1. Destiny (Bungie / Activision)
Bungie really nailed the concept of the social shooter with Destiny, and for our money, it was the best online multiplayer game of the year. Strange then, that it disappointed so many people, but then it's likely that most people were expecting a story-based shooter akin to the studio's previous offering, Halo. This is not that.
Instead what we got was co-op focussed missions and some incredible PvP matchmaking. Let's talk about the co-op first. The Raids (there's two now thanks to the recent DLC) are stern challenges, and while that challenge dissipates with time, the first outing will test even a well-oiled outfit.
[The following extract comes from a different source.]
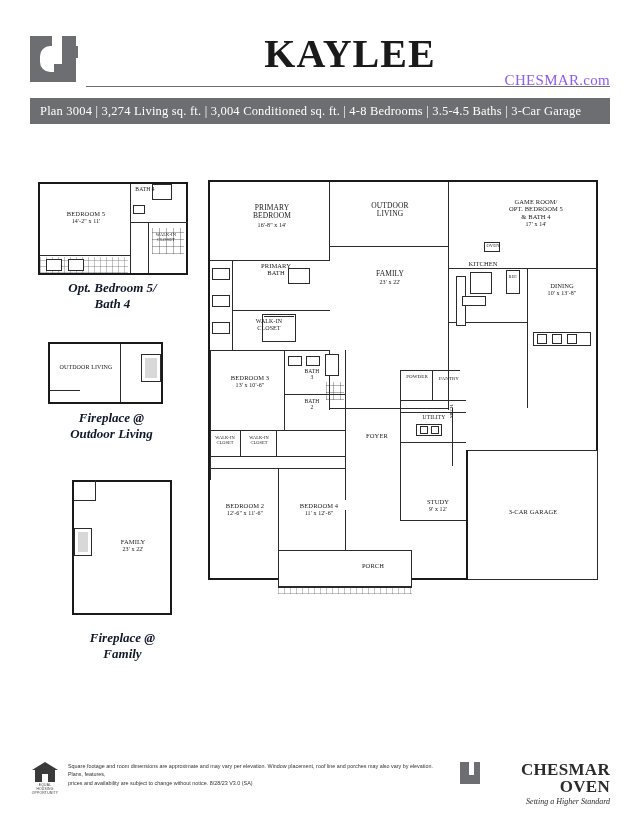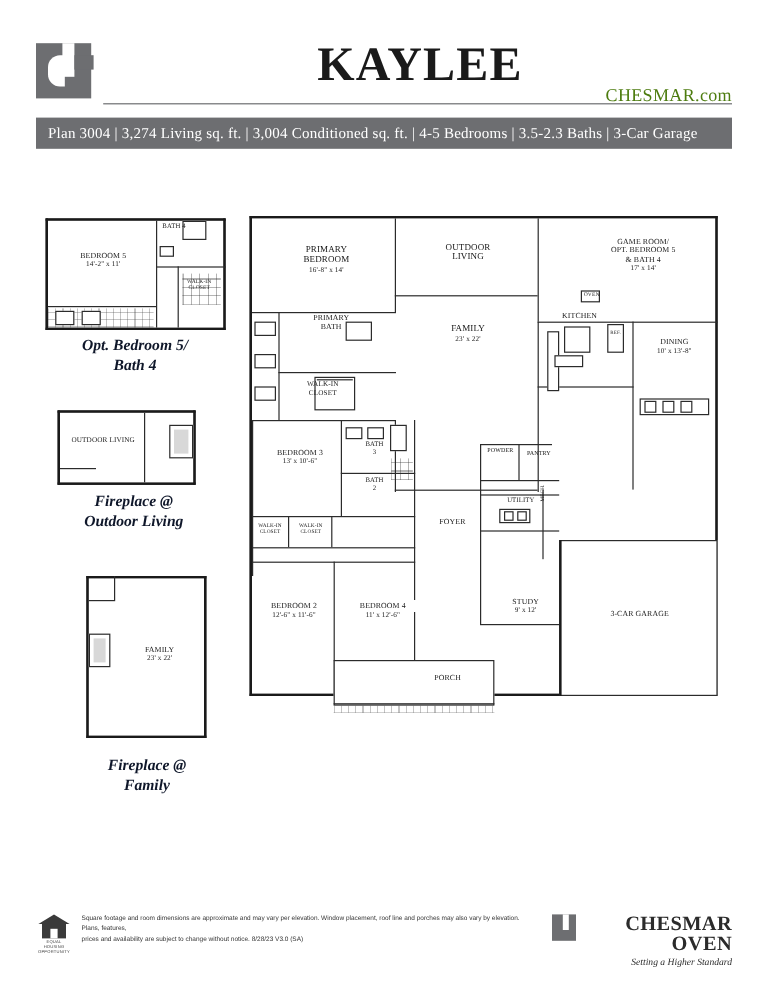"CHESMAR.com" .brand { color: #4d7c0f -> #8b5cf6 }
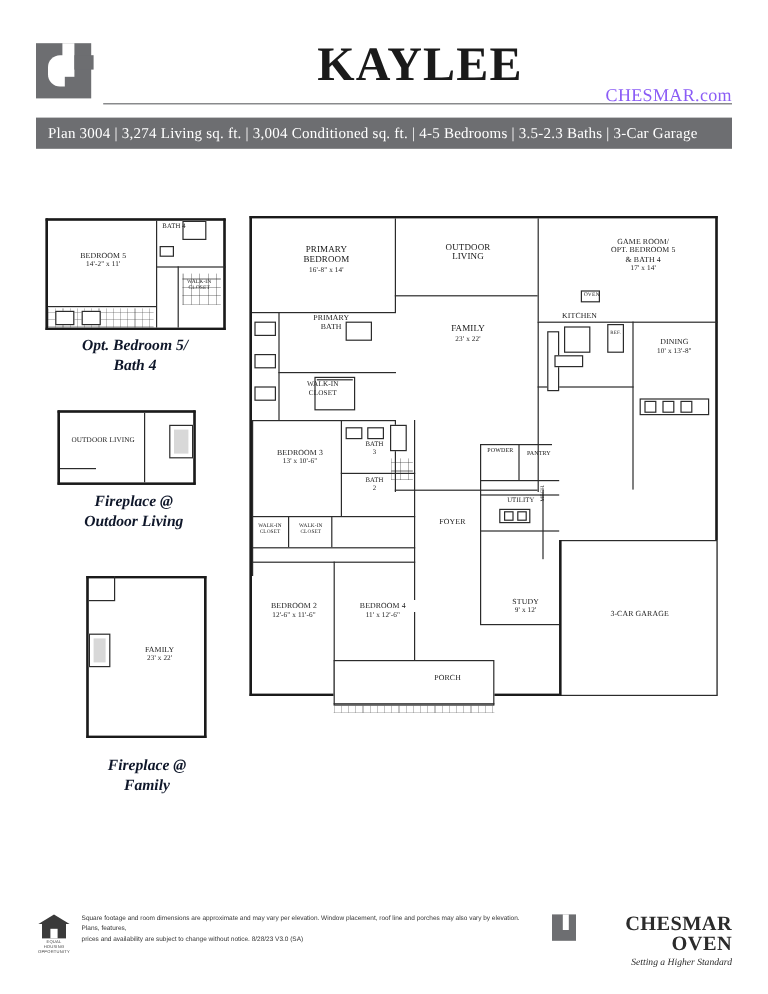"Plan 3004 | 3,274 Living" div.specbar { text: 4-5 Bedrooms | 3.5-2.3 -> 4-8 Bedrooms | 3.5-4.5 }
Six players must band together for these standout missions, whereas the main story missions and Strikes require only three (although they can be tackled alone for an increased challenge). Bungie has done a fantastic job in creating missions that are very replayable. This comes at the expense of story density, but the moment-to-moment gameplay is outstanding, and when played with similarly minded friends, it makes for a great social experience.
Then there's the PvP matches of the Crucible. Our only criticism is the relatively low number of maps (with the expansion there's now a dozen - thirteen for PlayStation gamers), but this isn't a major issue, as the ones that are there are nearly all top quality. We've spoken with some players (mainly while waiting in the lobbies on Halo: The Master Chief Collection) who actively despised the super-charged specials that each player takes into battle, but for us it's these over-powered abilities that make the game. No matter your skill level, there'll be moments in battle where you make the difference, where you can change the tide. The most skilled players will always sit atop the leaderboard come the end, but in amongst all the streaks and melees and explosions, every player will have a chance to shine. Destiny might not have been the perfect game in many respects, but as a multiplayer experience, as far as we're concerned, it wasn't bettered this year.